## Exercise requirements:
Each entry must be given again exactly; images do not belong in the copy.

─── Data for review

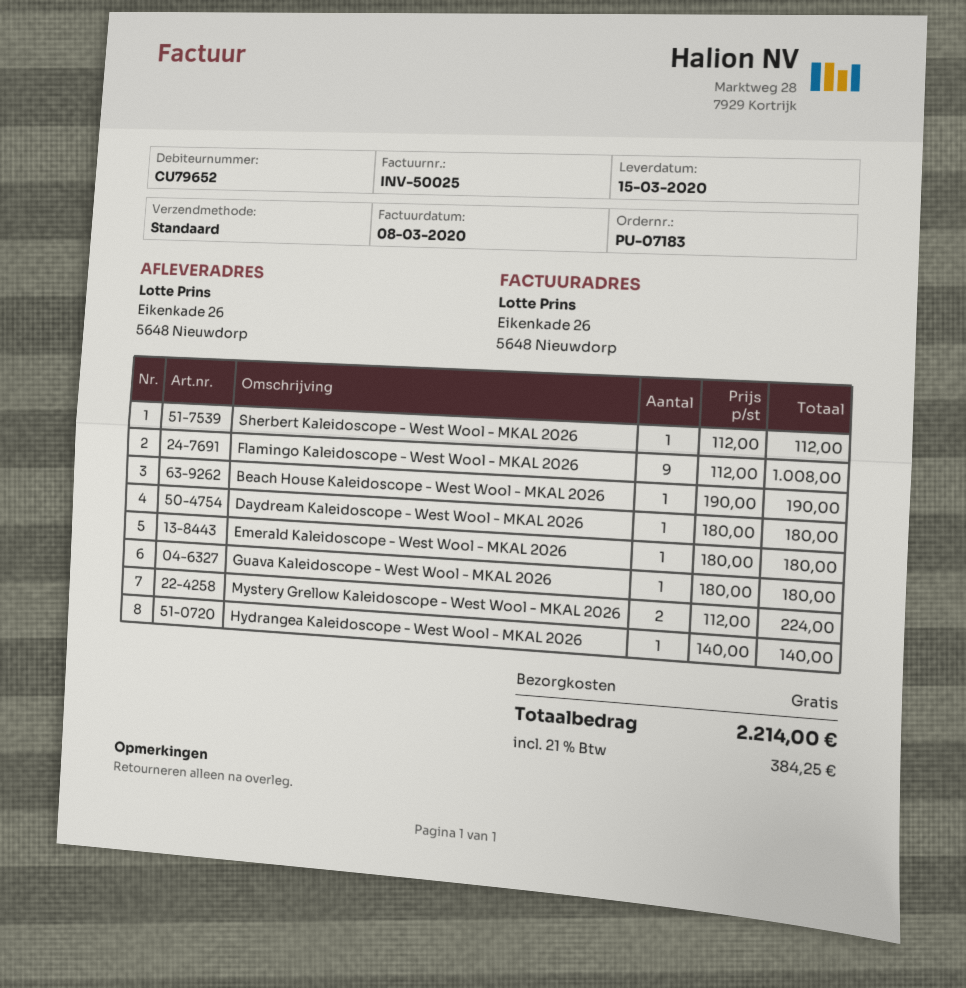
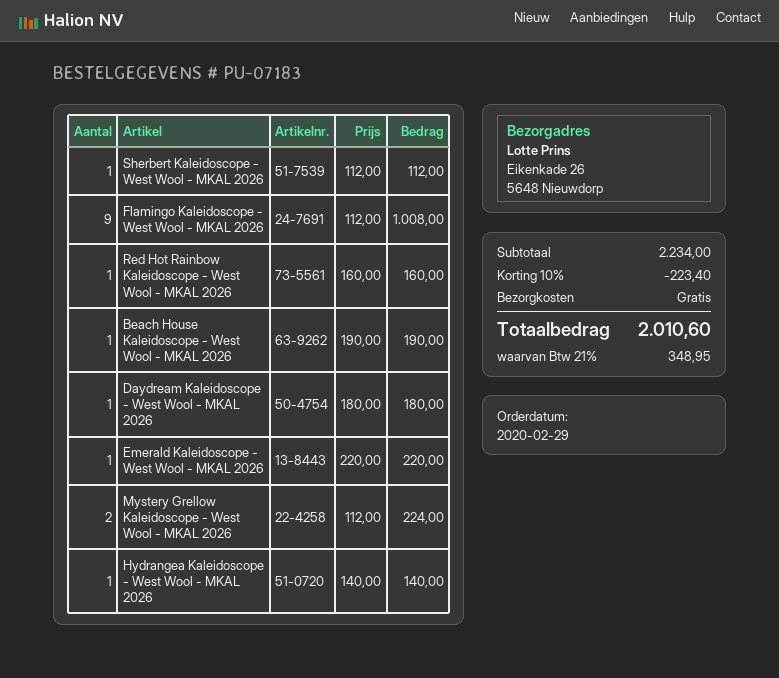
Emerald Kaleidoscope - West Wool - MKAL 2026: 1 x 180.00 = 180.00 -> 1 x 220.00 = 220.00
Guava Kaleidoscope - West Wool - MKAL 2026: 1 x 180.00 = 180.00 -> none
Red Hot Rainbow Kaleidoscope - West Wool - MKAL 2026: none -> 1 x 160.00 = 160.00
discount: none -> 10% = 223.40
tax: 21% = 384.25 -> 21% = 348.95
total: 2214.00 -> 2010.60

──────

## Exercise solution:
Emerald Kaleidoscope - West Wool - MKAL 2026: 1 x 180.00 = 180.00 -> 1 x 220.00 = 220.00
Guava Kaleidoscope - West Wool - MKAL 2026: 1 x 180.00 = 180.00 -> none
Red Hot Rainbow Kaleidoscope - West Wool - MKAL 2026: none -> 1 x 160.00 = 160.00
discount: none -> 10% = 223.40
tax: 21% = 384.25 -> 21% = 348.95
total: 2214.00 -> 2010.60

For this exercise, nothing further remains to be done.